[Records drawn from a dataset]
★ ★ ★ ★

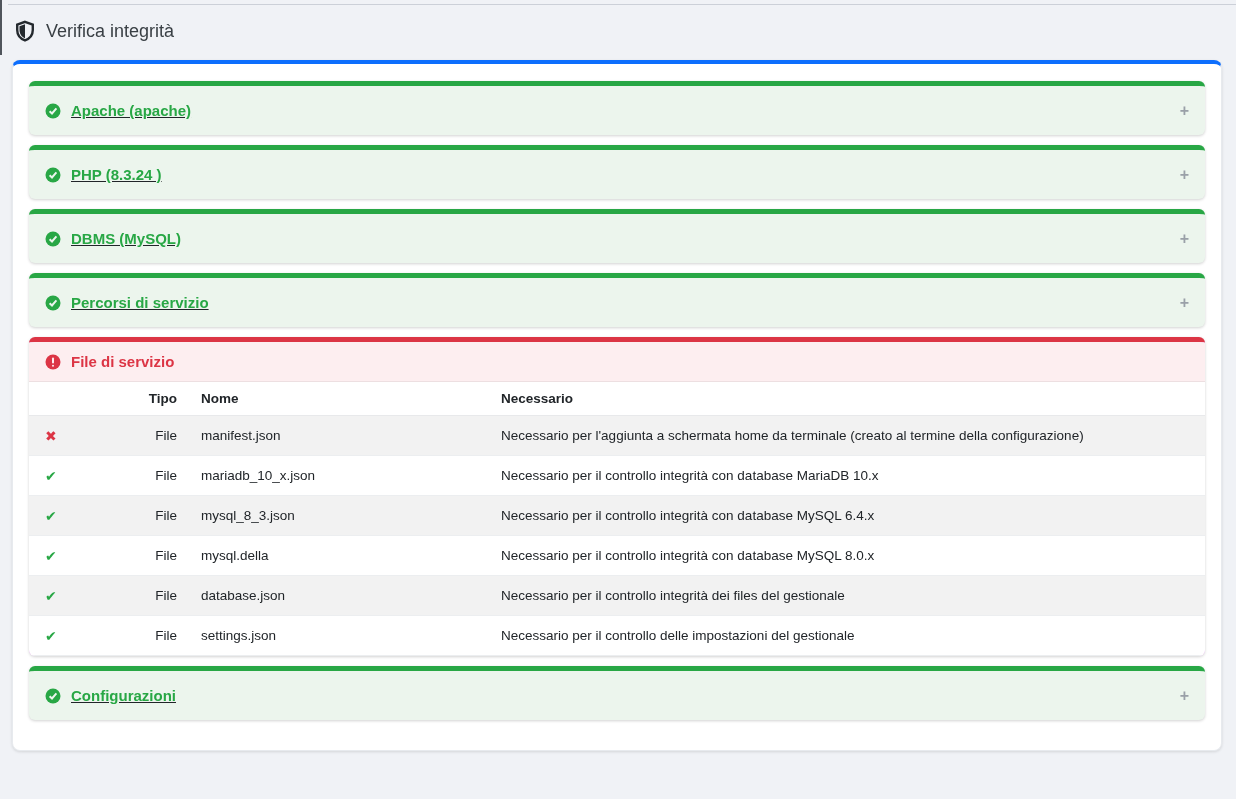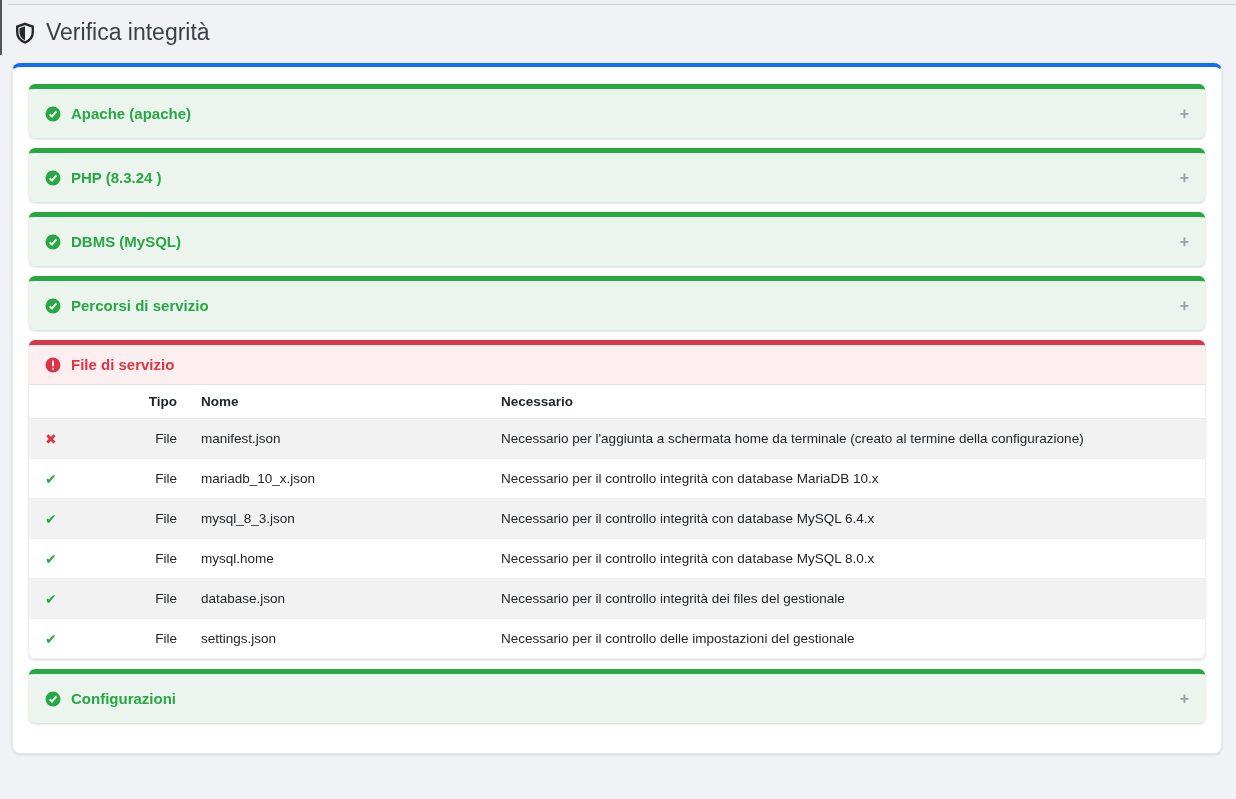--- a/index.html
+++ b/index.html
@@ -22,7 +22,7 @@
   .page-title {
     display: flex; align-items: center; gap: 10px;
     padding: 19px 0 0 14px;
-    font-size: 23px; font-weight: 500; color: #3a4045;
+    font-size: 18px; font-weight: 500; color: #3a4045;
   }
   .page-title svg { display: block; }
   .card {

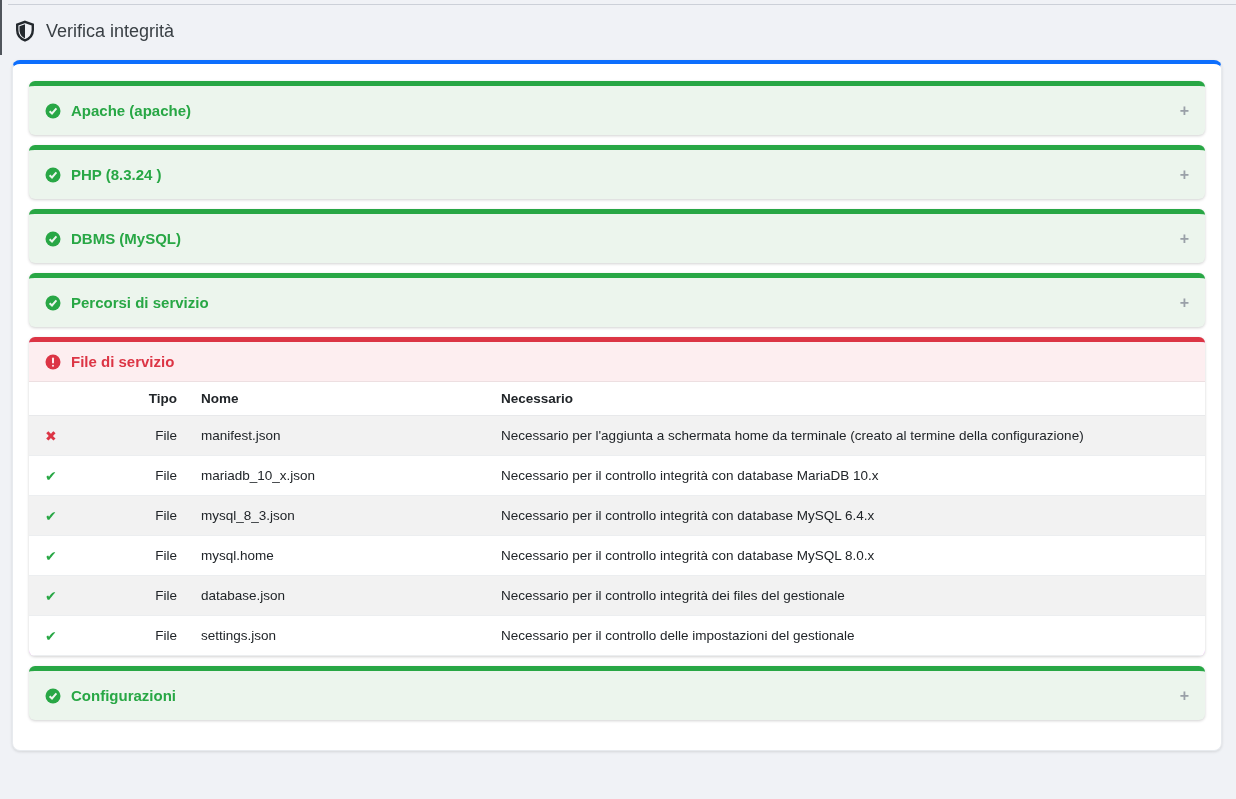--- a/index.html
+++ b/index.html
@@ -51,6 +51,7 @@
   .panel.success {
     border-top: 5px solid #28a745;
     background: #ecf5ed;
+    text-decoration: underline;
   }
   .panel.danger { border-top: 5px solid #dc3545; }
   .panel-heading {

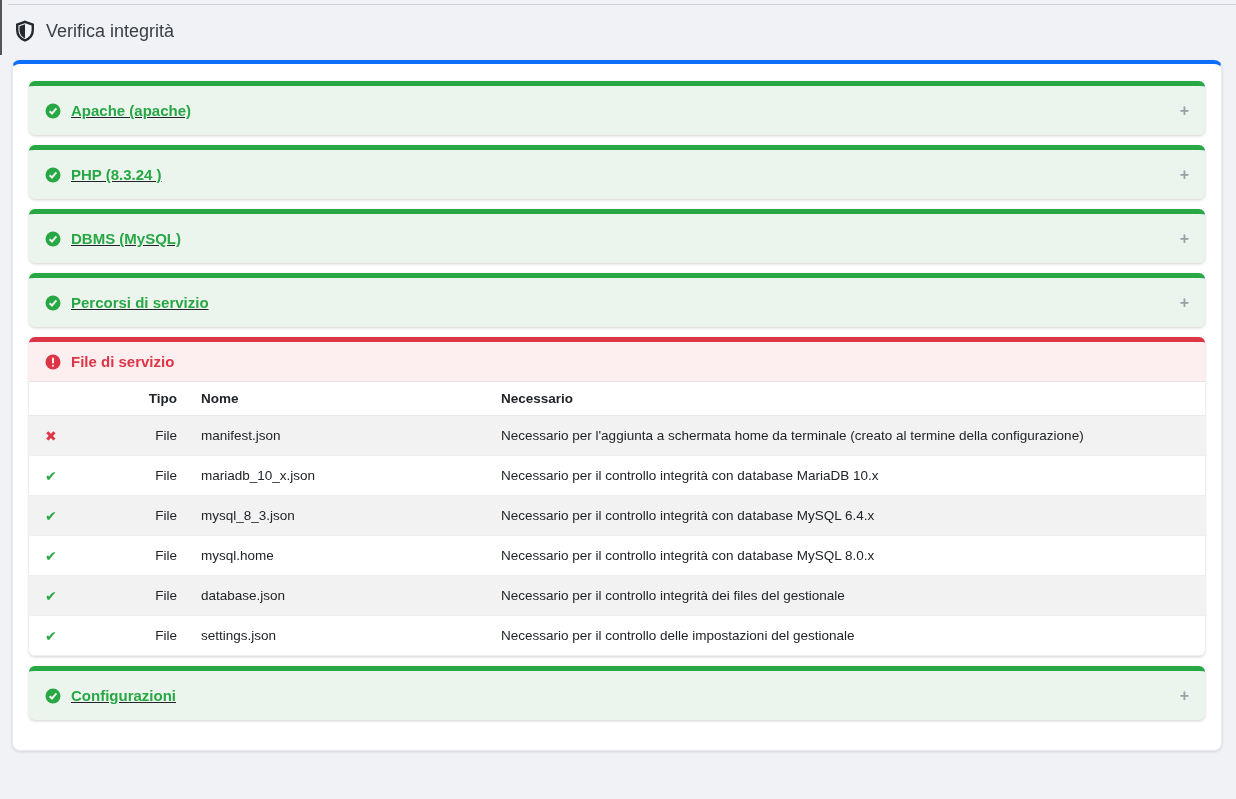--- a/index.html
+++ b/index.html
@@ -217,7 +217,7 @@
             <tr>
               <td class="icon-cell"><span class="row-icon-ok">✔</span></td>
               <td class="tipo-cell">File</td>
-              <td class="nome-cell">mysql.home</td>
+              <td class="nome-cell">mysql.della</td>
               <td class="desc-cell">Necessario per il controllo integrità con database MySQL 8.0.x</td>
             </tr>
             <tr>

★ ★ ★ ★

Would you write out each entry word for word and omit the images?

--- a/index.html
+++ b/index.html
@@ -22,7 +22,7 @@
   .page-title {
     display: flex; align-items: center; gap: 10px;
     padding: 19px 0 0 14px;
-    font-size: 23px; font-weight: 500; color: #3a4045;
+    font-size: 18px; font-weight: 500; color: #3a4045;
   }
   .page-title svg { display: block; }
   .card {

--- a/index.html
+++ b/index.html
@@ -51,6 +51,7 @@
   .panel.success {
     border-top: 5px solid #28a745;
     background: #ecf5ed;
+    text-decoration: underline;
   }
   .panel.danger { border-top: 5px solid #dc3545; }
   .panel-heading {

--- a/index.html
+++ b/index.html
@@ -217,7 +217,7 @@
             <tr>
               <td class="icon-cell"><span class="row-icon-ok">✔</span></td>
               <td class="tipo-cell">File</td>
-              <td class="nome-cell">mysql.home</td>
+              <td class="nome-cell">mysql.della</td>
               <td class="desc-cell">Necessario per il controllo integrità con database MySQL 8.0.x</td>
             </tr>
             <tr>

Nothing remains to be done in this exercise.